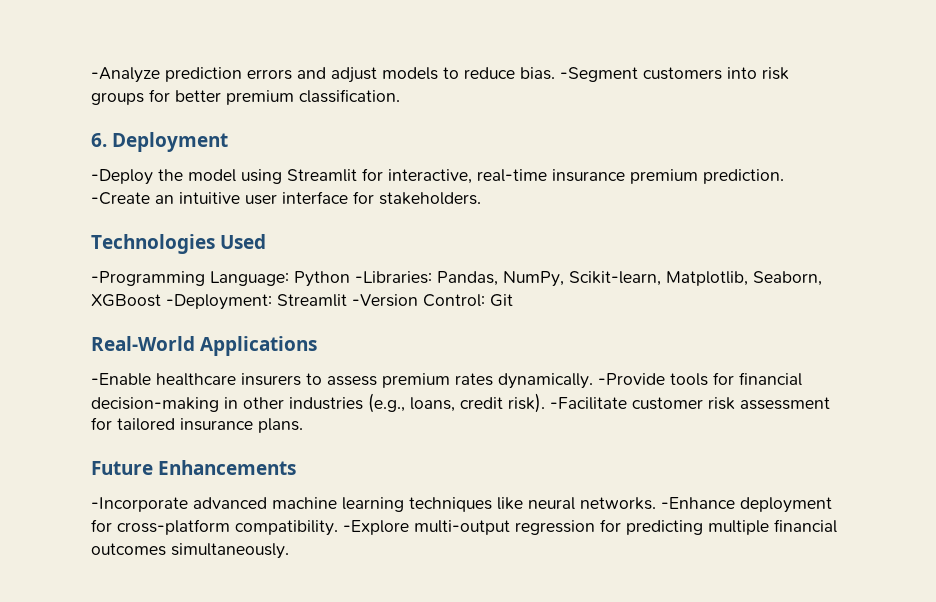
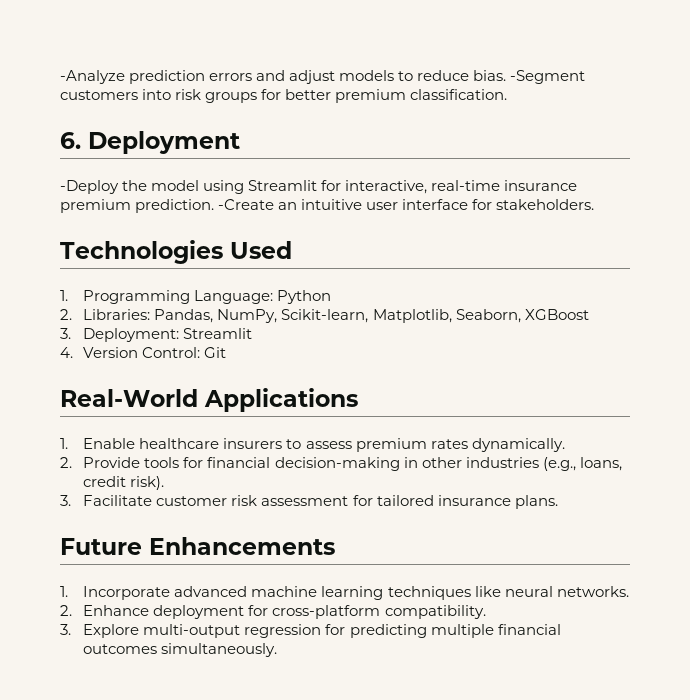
- -Programming Language: Python -Libraries: Pandas, NumPy, Scikit-learn, Matplotlib, Seaborn, XGBoost -Deployment: Streamlit -Version Control: Git
+ 1. Programming Language: Python
+ 2. Libraries: Pandas, NumPy, Scikit-learn, Matplotlib, Seaborn, XGBoost
+ 3. Deployment: Streamlit
+ 4. Version Control: Git
- -Enable healthcare insurers to assess premium rates dynamically. -Provide tools for financial decision-making in other industries (e.g., loans, credit risk). -Facilitate customer risk assessment for tailored insurance plans.
+ 1. Enable healthcare insurers to assess premium rates dynamically.
+ 2. Provide tools for financial decision-making in other industries (e.g., loans, credit risk).
+ 3. Facilitate customer risk assessment for tailored insurance plans.
- -Incorporate advanced machine learning techniques like neural networks. -Enhance deployment for cross-platform compatibility. -Explore multi-output regression for predicting multiple financial outcomes simultaneously.
+ 1. Incorporate advanced machine learning techniques like neural networks.
+ 2. Enhance deployment for cross-platform compatibility.
+ 3. Explore multi-output regression for predicting multiple financial outcomes simultaneously.

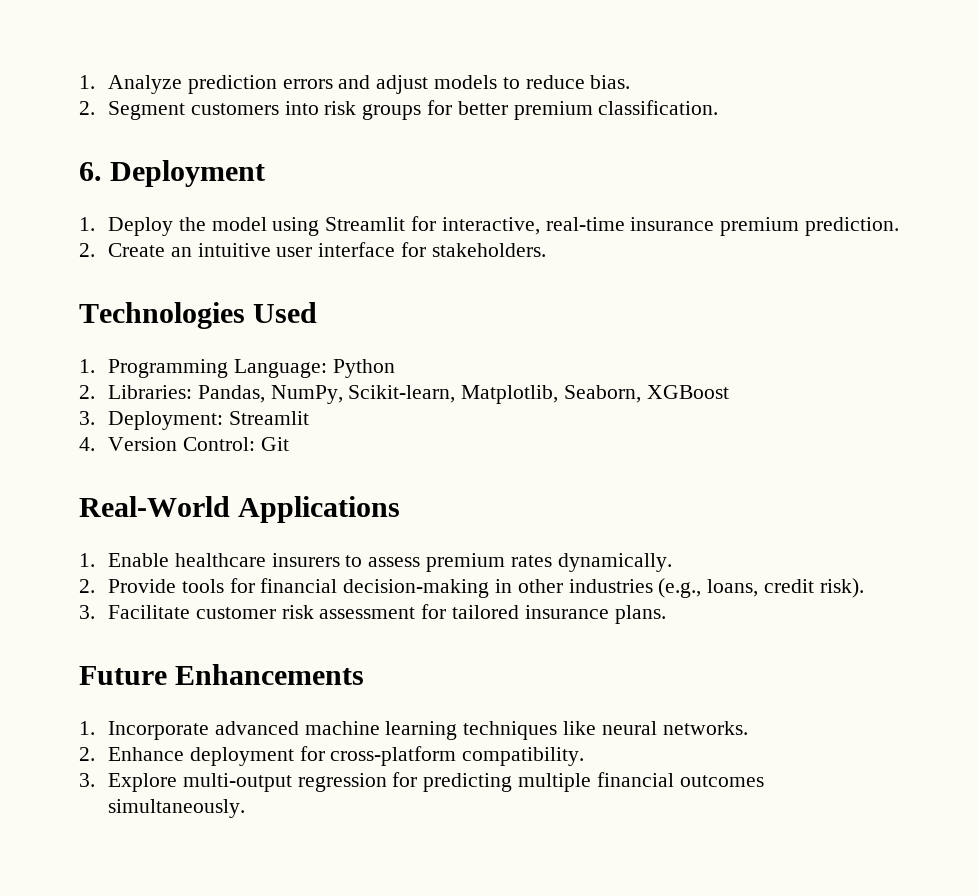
- -Analyze prediction errors and adjust models to reduce bias. -Segment customers into risk groups for better premium classification.
+ 1. Analyze prediction errors and adjust models to reduce bias.
+ 2. Segment customers into risk groups for better premium classification.
- -Deploy the model using Streamlit for interactive, real-time insurance premium prediction. -Create an intuitive user interface for stakeholders.
+ 1. Deploy the model using Streamlit for interactive, real-time insurance premium prediction.
+ 2. Create an intuitive user interface for stakeholders.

__Problem to solve__. From the listing above, please give again the lines that begin with the line holding "- -Enable healthcare" and go on through the line holding "1. Analyze prediction", exactly, both ends included, minus any picture.

__Exercise output__.
- -Enable healthcare insurers to assess premium rates dynamically. -Provide tools for financial decision-making in other industries (e.g., loans, credit risk). -Facilitate customer risk assessment for tailored insurance plans.
+ 1. Enable healthcare insurers to assess premium rates dynamically.
+ 2. Provide tools for financial decision-making in other industries (e.g., loans, credit risk).
+ 3. Facilitate customer risk assessment for tailored insurance plans.
- -Incorporate advanced machine learning techniques like neural networks. -Enhance deployment for cross-platform compatibility. -Explore multi-output regression for predicting multiple financial outcomes simultaneously.
+ 1. Incorporate advanced machine learning techniques like neural networks.
+ 2. Enhance deployment for cross-platform compatibility.
+ 3. Explore multi-output regression for predicting multiple financial outcomes simultaneously.

- -Analyze prediction errors and adjust models to reduce bias. -Segment customers into risk groups for better premium classification.
+ 1. Analyze prediction errors and adjust models to reduce bias.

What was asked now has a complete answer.